··· DATA FOR THIS EXERCISE

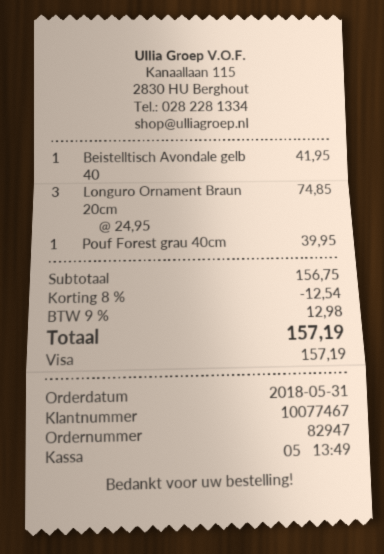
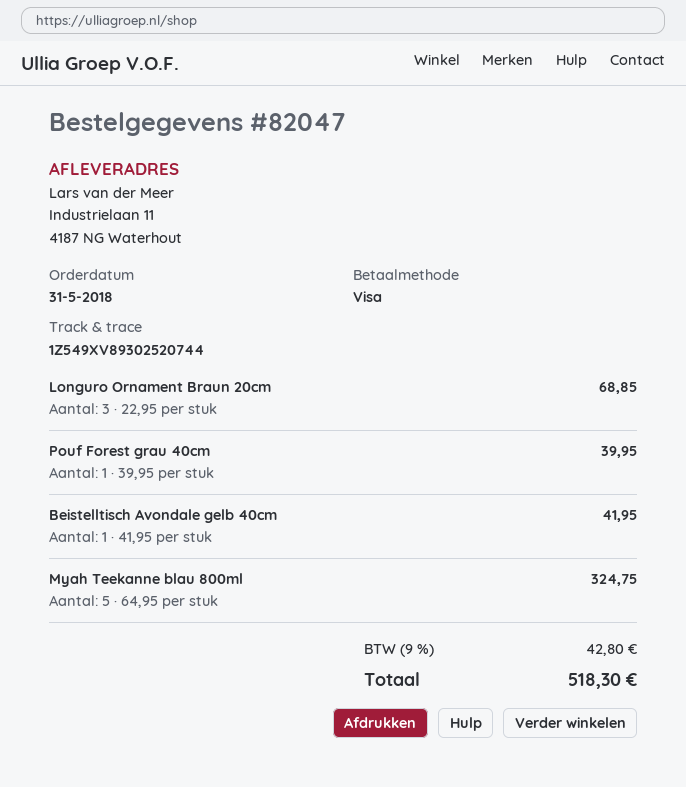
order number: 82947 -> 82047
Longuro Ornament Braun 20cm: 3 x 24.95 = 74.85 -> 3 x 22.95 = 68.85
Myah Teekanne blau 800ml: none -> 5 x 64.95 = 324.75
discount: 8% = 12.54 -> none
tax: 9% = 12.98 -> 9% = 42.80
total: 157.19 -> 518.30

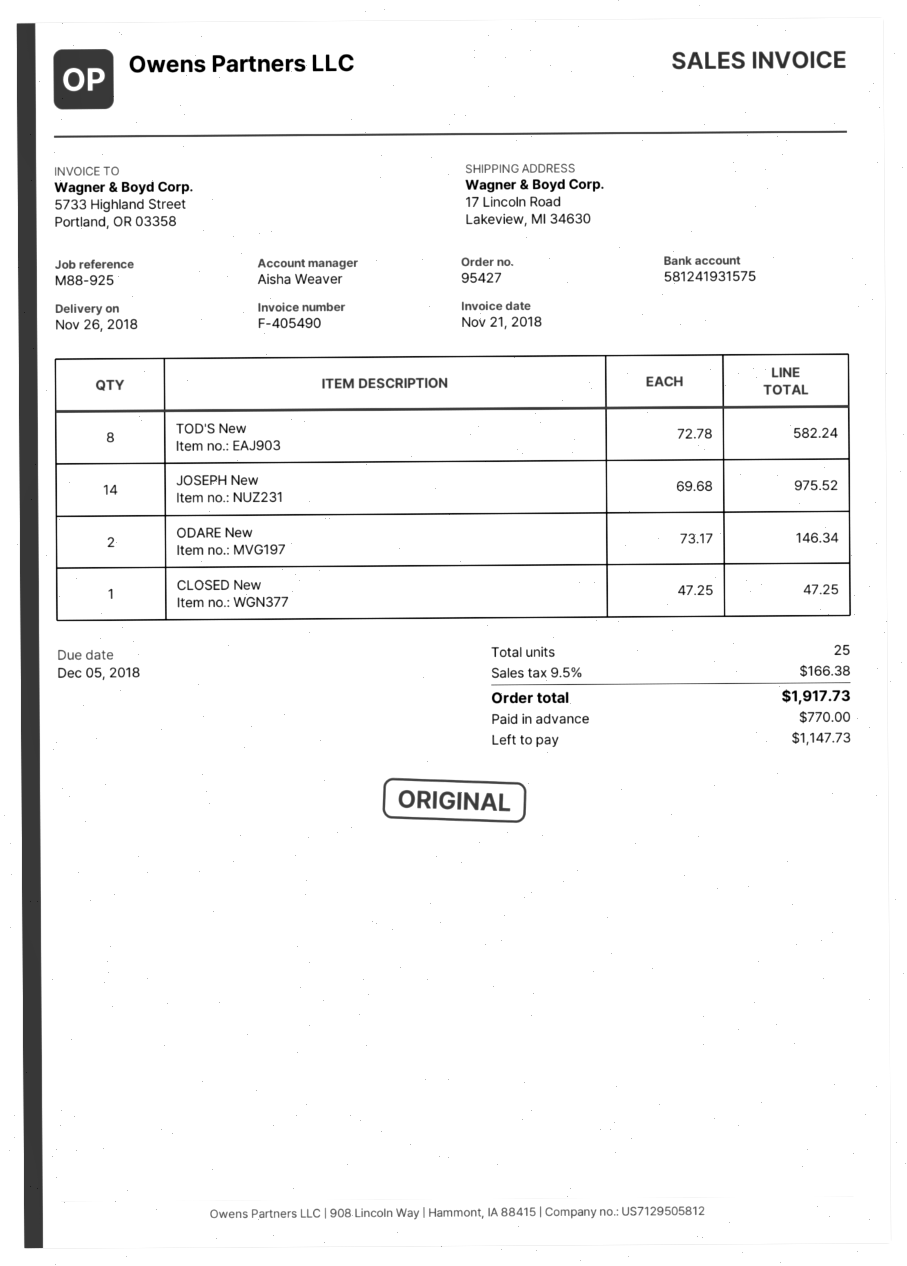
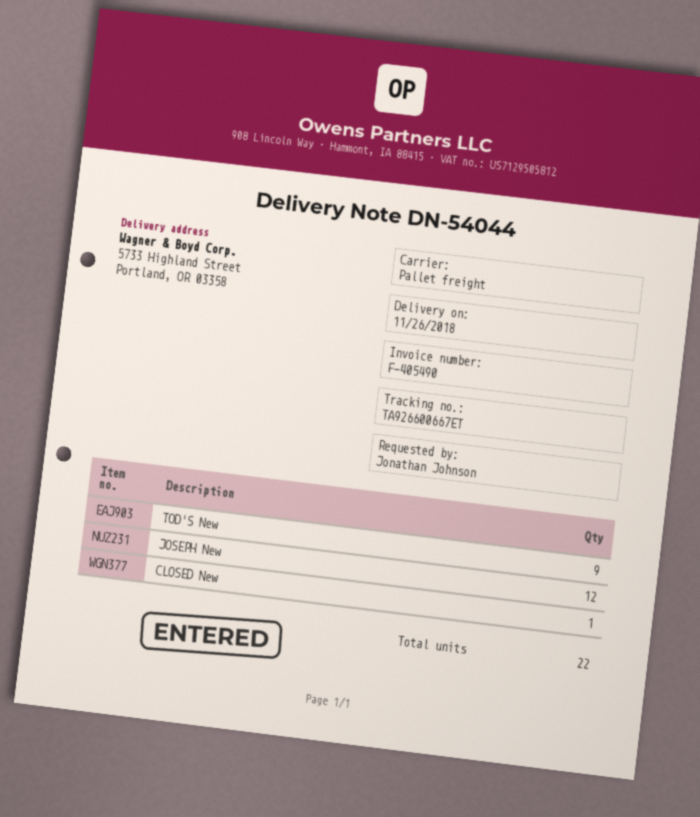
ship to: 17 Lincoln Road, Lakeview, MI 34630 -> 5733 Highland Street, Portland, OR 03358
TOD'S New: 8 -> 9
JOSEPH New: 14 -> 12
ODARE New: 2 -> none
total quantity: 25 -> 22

······

WHAT YOU HAVE TO DO:
From the line containing "Longuro Ornament Braun" to the end of the data above, give those lines again verbatim, with both endpoints included and no images.

TASK ANSWER:
Longuro Ornament Braun 20cm: 3 x 24.95 = 74.85 -> 3 x 22.95 = 68.85
Myah Teekanne blau 800ml: none -> 5 x 64.95 = 324.75
discount: 8% = 12.54 -> none
tax: 9% = 12.98 -> 9% = 42.80
total: 157.19 -> 518.30

ship to: 17 Lincoln Road, Lakeview, MI 34630 -> 5733 Highland Street, Portland, OR 03358
TOD'S New: 8 -> 9
JOSEPH New: 14 -> 12
ODARE New: 2 -> none
total quantity: 25 -> 22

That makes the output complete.